The T waves
Let’s talk about T waves.
The T wave represents typically ventricular repolarization and it is considered the most labile wave on the EKG surface.
Normal T wave
✅ Morphology: Asymmetric.
✅ Amplitude: ≤6 mm in limb leads and ≤10 mm in precordial leads.
Normal T wave
Tall upright (peacked) T wave
Tall upright T waves are usually characterized by tall and peaked shape.
✅ Amplitude: >6 mm in limb leads and >10 mm in precordial leads.

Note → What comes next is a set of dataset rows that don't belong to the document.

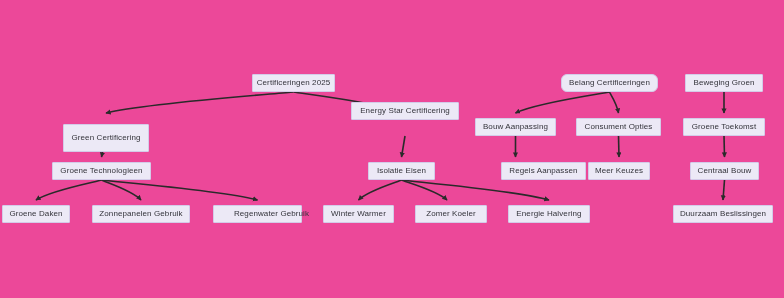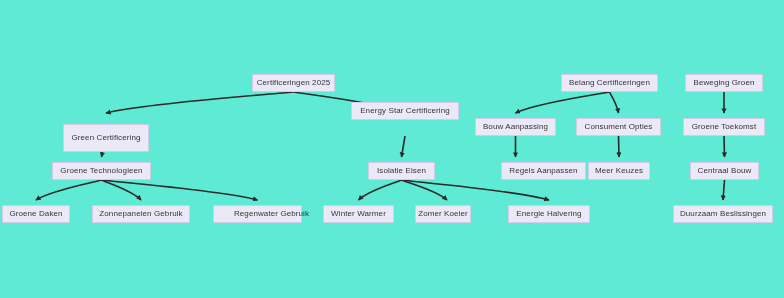--- a/index.html
+++ b/index.html
@@ -9,21 +9,21 @@
   body {
     width: 784px;
     height: 298px;
     overflow: hidden;
     font-family: "Liberation Sans", sans-serif;
   }
   #canvas {
     position: relative;
     width: 784px;
     height: 298px;
-    background: #5eead4;
+    background: #ec4899;
   }
   #edge-layer {
     position: absolute;
     left: 0;
     top: 0;
     width: 784px;
     height: 298px;
   }
   .edge-path {
     fill: none;
@@ -99,27 +99,27 @@
       </div>
       <div class="node" style="left: 92px; top: 205px; width: 98px; height: 18px;">
         <span>Zonnepanelen Gebruik</span>
       </div>
       <div class="node" style="left: 213px; top: 205px; width: 89px; height: 18px; padding-left: 28px;">
         <span>Regenwater Gebruik</span>
       </div>
       <div class="node" style="left: 323px; top: 205px; width: 71px; height: 18px;">
         <span>Winter Warmer</span>
       </div>
-      <div class="node" style="left: 415px; top: 205px; width: 56px; height: 18px;">
+      <div class="node" style="left: 415px; top: 205px; width: 72px; height: 18px;">
         <span>Zomer Koeler</span>
       </div>
       <div class="node" style="left: 508px; top: 205px; width: 82px; height: 18px;">
         <span>Energie Halvering</span>
       </div>
-      <div class="node" style="left: 561px; top: 74px; width: 97px; height: 18px;">
+      <div class="node" style="left: 561px; top: 74px; width: 97px; height: 18px; border-radius: 6px;">
         <span>Belang Certificeringen</span>
       </div>
       <div class="node" style="left: 475px; top: 118px; width: 81px; height: 18px;">
         <span>Bouw Aanpassing</span>
       </div>
       <div class="node" style="left: 576px; top: 118px; width: 85px; height: 18px;">
         <span>Consument Opties</span>
       </div>
       <div class="node" style="left: 473px; top: 162px; width: 85px; height: 18px; margin-left: 28px;">
         <span>Regels Aanpassen</span>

Causes: Hyperkalemia, hyperacute MI, normal variant, prinzmetal angina, aortic stenosis, LVH, RVH, others.
Peaked T wave
Notched T wave
Possible causes: May be caused by morphological changes in the cardiomyocytes' action potential waveforms. Another causes include: Drugs (such as Dofetilide, Quinidine, Ranolazine, Verapamil), long QT syndrome, athletes, others.
Notched T wave
Inverted T wave
Causes: Myocardial ischemia (acute or chronic), MI, BBB, hypertrophic cardiomyopathy, PE, raised intracranial pressure, persistent juvenile T wave, normal finding in children, LVH, RVH, others.
Isolated T wave inversion in lead III can be a normal variant.
Inverted T wave
Biphasic T wave
✅ Biphasic T wave can be with "terminal positivity (down-up)" or "terminal negativity (up-down)".
Causes: Myocardial ischemia, hypokalemia, reperfusion phase, others.
If biphasic T wave with terminal negativity is present in V2-V3, consider Wellens type I.
Biphasic T wave
Giant Inverted T wave
✅ Morphology: Giant and symmetrical.
✅ Amplitude: ≥10 mm.
Causes: Severe ischemia, pheochromocytoma, electroconvulsive therapy, brain bleed, cocaine abuse, post-pacemaker syndrome, apical hypertrophic cardiomyopathy, others.
Giant Inverted T wave
Hyperacute T wave
Hyperacute T wave have been reported in association with acute myocardial ischemia due to critical stenosis or occlusion of a coronary artery that may occur in the very early phases of myocardial infarction within the 30 minutes of onset of symptoms.